Material provided:
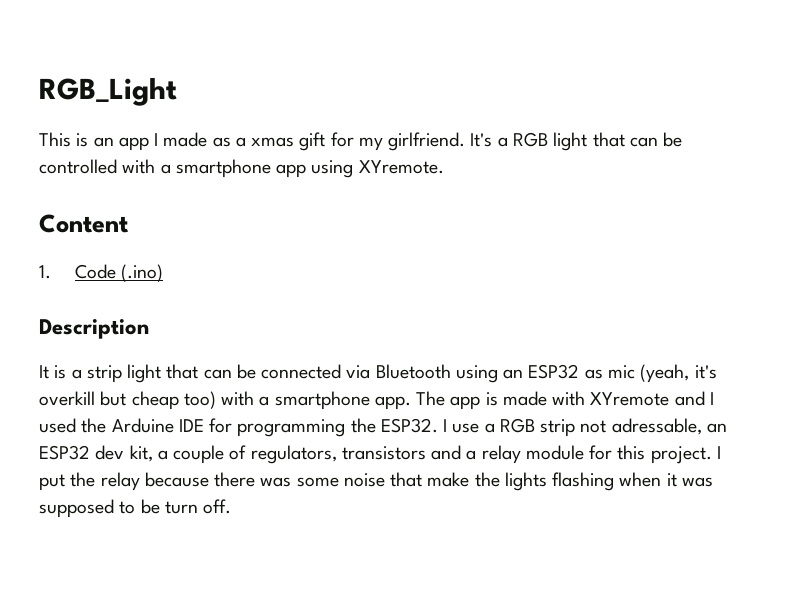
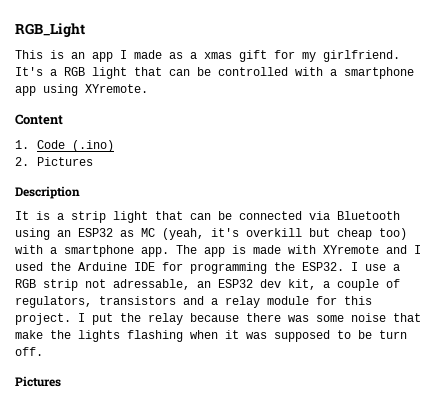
+ 2. Pictures
- It is a strip light that can be connected via Bluetooth using an ESP32 as mic (yeah, it's overkill but cheap too) with a smartphone app.
+ It is a strip light that can be connected via Bluetooth using an ESP32 as MC (yeah, it's overkill but cheap too) with a smartphone app.
  I put the relay because there was some noise that make the lights flashing when it was supposed to be turn off.
+ Pictures

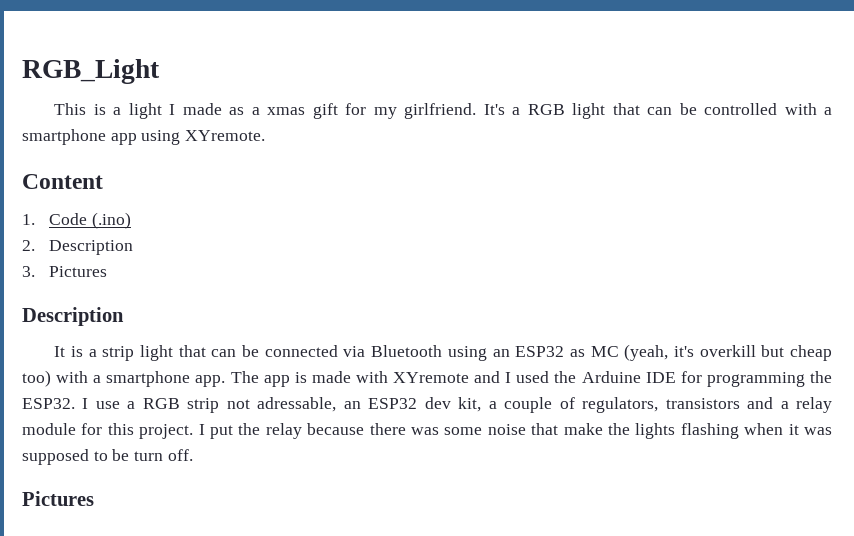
- This is an app I made as a xmas gift for my girlfriend.
+ This is a light I made as a xmas gift for my girlfriend.
- 2. Pictures
+ 2. Description
+ 3. Pictures

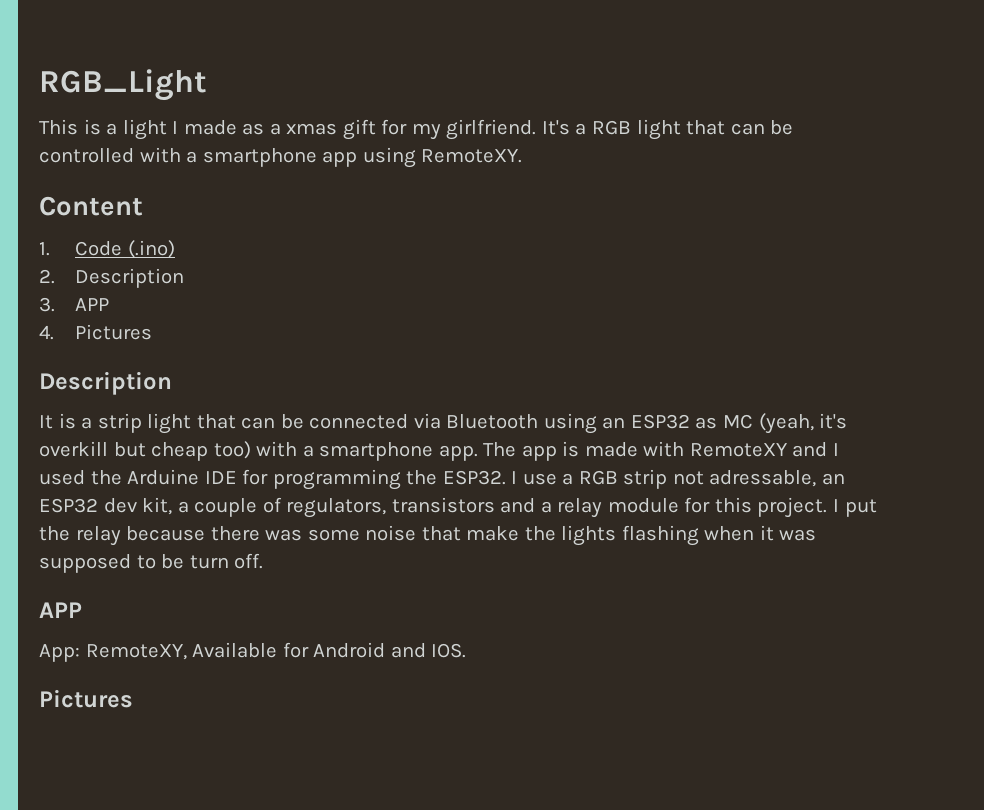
- It's a RGB light that can be controlled with a smartphone app using XYremote.
+ It's a RGB light that can be controlled with a smartphone app using RemoteXY.
- 3. Pictures
+ 3. APP
+ 4. Pictures
- The app is made with XYremote and I used the Arduine IDE for programming the ESP32.
+ The app is made with RemoteXY and I used the Arduine IDE for programming the ESP32.
  I put the relay because there was some noise that make the lights flashing when it was supposed to be turn off.
+ APP
+ App: RemoteXY, Available for Android and IOS.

Exercise requirements: Whenever the string "Pictures" occurs in a line of the entries above, copy that line.

Output:
+ 2. Pictures
+ Pictures
- 2. Pictures
+ 3. Pictures
- 3. Pictures
+ 4. Pictures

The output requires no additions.